*** Data to process ***

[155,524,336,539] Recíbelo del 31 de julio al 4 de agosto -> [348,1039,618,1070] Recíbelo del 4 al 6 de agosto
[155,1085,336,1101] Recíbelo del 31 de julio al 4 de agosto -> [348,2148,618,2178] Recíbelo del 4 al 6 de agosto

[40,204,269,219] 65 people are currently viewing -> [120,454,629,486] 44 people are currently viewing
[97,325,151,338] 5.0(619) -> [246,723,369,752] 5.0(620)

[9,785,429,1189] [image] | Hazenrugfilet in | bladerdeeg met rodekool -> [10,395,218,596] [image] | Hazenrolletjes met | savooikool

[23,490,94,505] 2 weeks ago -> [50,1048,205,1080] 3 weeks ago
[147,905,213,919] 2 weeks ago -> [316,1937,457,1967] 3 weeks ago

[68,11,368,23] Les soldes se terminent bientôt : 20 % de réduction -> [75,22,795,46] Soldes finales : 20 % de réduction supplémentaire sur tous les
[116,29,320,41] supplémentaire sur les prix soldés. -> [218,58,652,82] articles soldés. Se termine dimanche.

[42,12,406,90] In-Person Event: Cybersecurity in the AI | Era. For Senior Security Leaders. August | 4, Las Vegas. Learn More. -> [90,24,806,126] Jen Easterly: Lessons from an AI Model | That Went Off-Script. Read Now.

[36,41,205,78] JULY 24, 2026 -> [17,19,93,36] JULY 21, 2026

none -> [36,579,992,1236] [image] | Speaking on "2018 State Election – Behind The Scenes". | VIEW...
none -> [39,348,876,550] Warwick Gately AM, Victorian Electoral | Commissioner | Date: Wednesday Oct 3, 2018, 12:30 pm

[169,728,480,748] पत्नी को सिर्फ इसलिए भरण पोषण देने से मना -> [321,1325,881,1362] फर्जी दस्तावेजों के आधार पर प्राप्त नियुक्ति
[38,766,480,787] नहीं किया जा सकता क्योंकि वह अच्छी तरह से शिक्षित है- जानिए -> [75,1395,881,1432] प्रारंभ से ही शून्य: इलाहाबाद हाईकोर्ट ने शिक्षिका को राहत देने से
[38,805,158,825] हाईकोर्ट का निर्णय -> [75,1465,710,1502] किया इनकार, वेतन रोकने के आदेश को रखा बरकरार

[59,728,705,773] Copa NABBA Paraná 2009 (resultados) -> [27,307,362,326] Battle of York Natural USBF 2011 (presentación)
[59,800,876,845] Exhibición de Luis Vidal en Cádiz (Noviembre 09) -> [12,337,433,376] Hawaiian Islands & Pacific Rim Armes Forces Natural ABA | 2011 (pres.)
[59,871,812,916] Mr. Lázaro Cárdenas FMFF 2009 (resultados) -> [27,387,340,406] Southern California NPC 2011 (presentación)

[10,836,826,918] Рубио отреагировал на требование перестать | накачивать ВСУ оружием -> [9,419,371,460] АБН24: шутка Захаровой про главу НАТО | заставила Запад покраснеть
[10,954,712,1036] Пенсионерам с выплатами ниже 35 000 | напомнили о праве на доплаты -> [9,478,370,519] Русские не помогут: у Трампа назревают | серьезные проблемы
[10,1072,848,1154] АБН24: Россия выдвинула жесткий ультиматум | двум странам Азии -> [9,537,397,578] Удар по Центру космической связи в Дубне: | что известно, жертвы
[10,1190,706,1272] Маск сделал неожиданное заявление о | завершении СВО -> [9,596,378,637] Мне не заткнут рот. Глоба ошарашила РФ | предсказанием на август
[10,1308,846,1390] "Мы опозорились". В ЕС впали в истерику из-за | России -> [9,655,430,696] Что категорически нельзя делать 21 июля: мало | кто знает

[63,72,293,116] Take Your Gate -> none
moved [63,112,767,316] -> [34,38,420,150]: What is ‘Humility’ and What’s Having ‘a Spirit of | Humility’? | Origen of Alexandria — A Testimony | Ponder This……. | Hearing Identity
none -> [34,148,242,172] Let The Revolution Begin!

***

• [Description of the task] Copy the lines above exactly. Start with the line containing "[42,12,406,90] In-Person Event: Cybersecurity", end with the line containing "[59,800,876,845] Exhibición de", and include both.

• [Answer to this task]
[42,12,406,90] In-Person Event: Cybersecurity in the AI | Era. For Senior Security Leaders. August | 4, Las Vegas. Learn More. -> [90,24,806,126] Jen Easterly: Lessons from an AI Model | That Went Off-Script. Read Now.

[36,41,205,78] JULY 24, 2026 -> [17,19,93,36] JULY 21, 2026

none -> [36,579,992,1236] [image] | Speaking on "2018 State Election – Behind The Scenes". | VIEW...
none -> [39,348,876,550] Warwick Gately AM, Victorian Electoral | Commissioner | Date: Wednesday Oct 3, 2018, 12:30 pm

[169,728,480,748] पत्नी को सिर्फ इसलिए भरण पोषण देने से मना -> [321,1325,881,1362] फर्जी दस्तावेजों के आधार पर प्राप्त नियुक्ति
[38,766,480,787] नहीं किया जा सकता क्योंकि वह अच्छी तरह से शिक्षित है- जानिए -> [75,1395,881,1432] प्रारंभ से ही शून्य: इलाहाबाद हाईकोर्ट ने शिक्षिका को राहत देने से
[38,805,158,825] हाईकोर्ट का निर्णय -> [75,1465,710,1502] किया इनकार, वेतन रोकने के आदेश को रखा बरकरार

[59,728,705,773] Copa NABBA Paraná 2009 (resultados) -> [27,307,362,326] Battle of York Natural USBF 2011 (presentación)
[59,800,876,845] Exhibición de Luis Vidal en Cádiz (Noviembre 09) -> [12,337,433,376] Hawaiian Islands & Pacific Rim Armes Forces Natural ABA | 2011 (pres.)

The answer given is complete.